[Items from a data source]

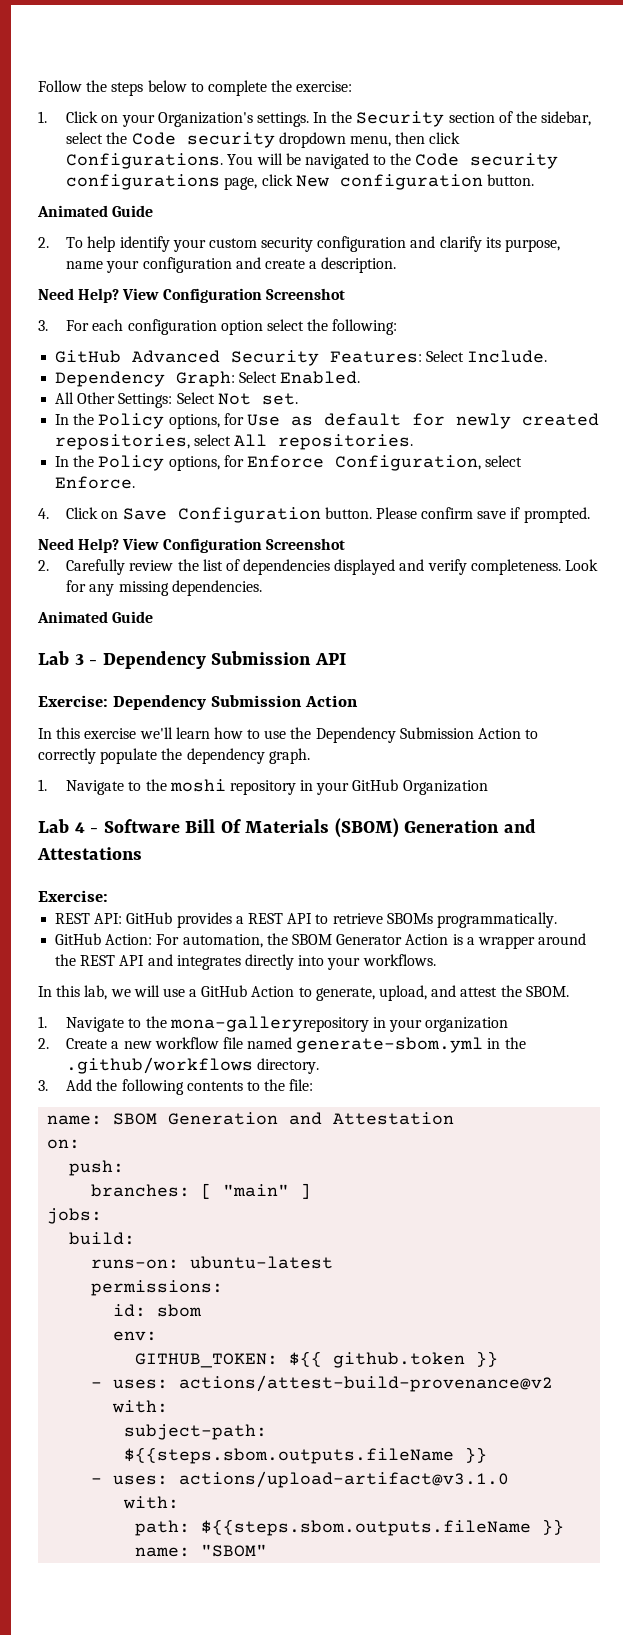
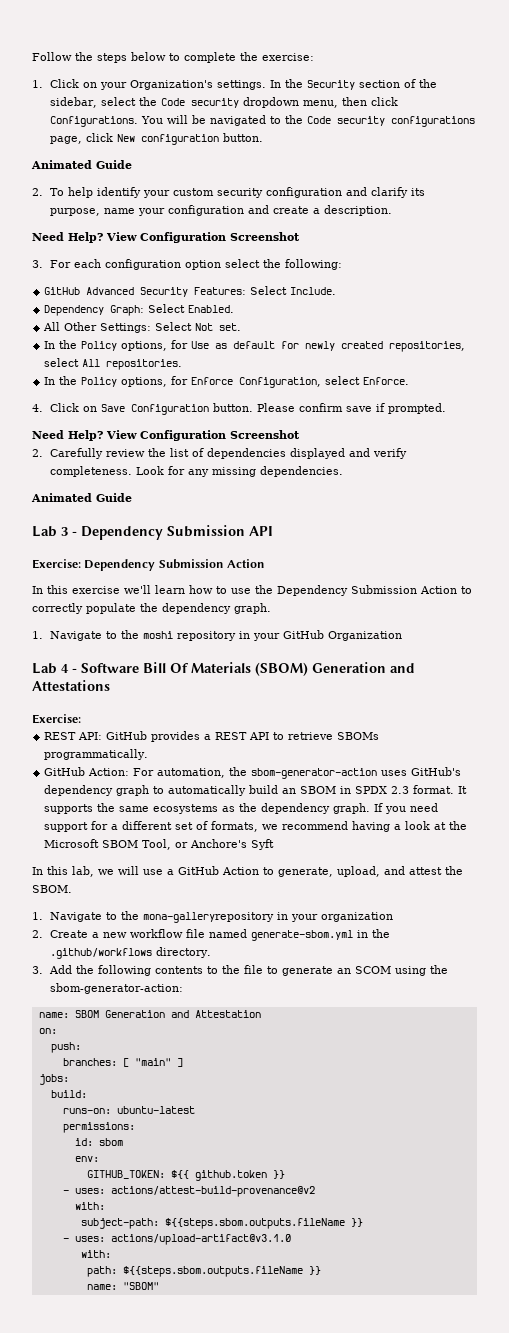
- GitHub Action: For automation, the SBOM Generator Action is a wrapper around the REST API and integrates directly into your workflows.
+ GitHub Action: For automation, the sbom-generator-action uses GitHub's dependency graph to automatically build an SBOM in SPDX 2.3 format. It supports the same ecosystems as the dependency graph. If you need support for a different set of formats, we recommend having a look at the Microsoft SBOM Tool, or Anchore's Syft
- 3. Add the following contents to the file:
+ 3. Add the following contents to the file to generate an SCOM using the sbom-generator-action:

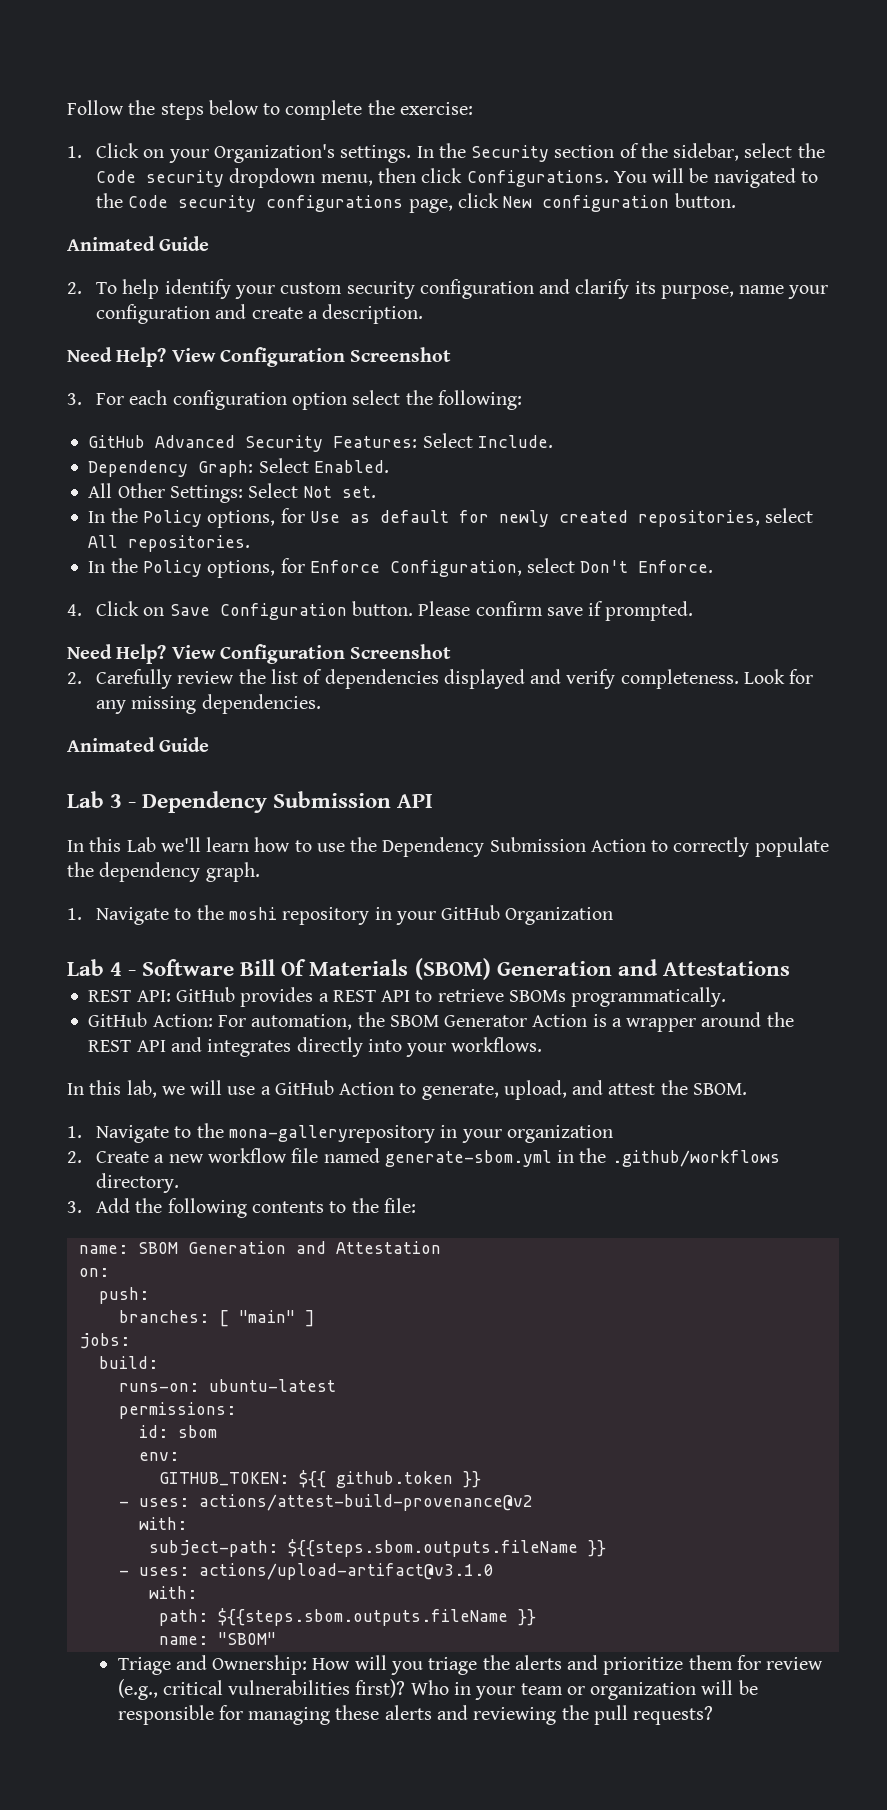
- In the Policy options, for Enforce Configuration, select Enforce.
+ In the Policy options, for Enforce Configuration, select Don't Enforce.
- Exercise: Dependency Submission Action
- In this exercise we'll learn how to use the Dependency Submission Action to correctly populate the dependency graph.
+ In this Lab we'll learn how to use the Dependency Submission Action to correctly populate the dependency graph.
  Lab 4 - Software Bill Of Materials (SBOM) Generation and Attestations
- Exercise:
- GitHub Action: For automation, the sbom-generator-action uses GitHub's dependency graph to automatically build an SBOM in SPDX 2.3 format. It supports the same ecosystems as the dependency graph. If you need support for a different set of formats, we recommend having a look at the Microsoft SBOM Tool, or Anchore's Syft
+ GitHub Action: For automation, the SBOM Generator Action is a wrapper around the REST API and integrates directly into your workflows.
- 3. Add the following contents to the file to generate an SCOM using the sbom-generator-action:
+ 3. Add the following contents to the file:
+ Triage and Ownership: How will you triage the alerts and prioritize them for review (e.g., critical vulnerabilities first)? Who in your team or organization will be responsible for managing these alerts and reviewing the pull requests?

*TASK DETAILS*
Write out each line above that contains the word "options".

*SOLUTION TO THIS EXERCISE*
- In the Policy options, for Enforce Configuration, select Enforce.
+ In the Policy options, for Enforce Configuration, select Don't Enforce.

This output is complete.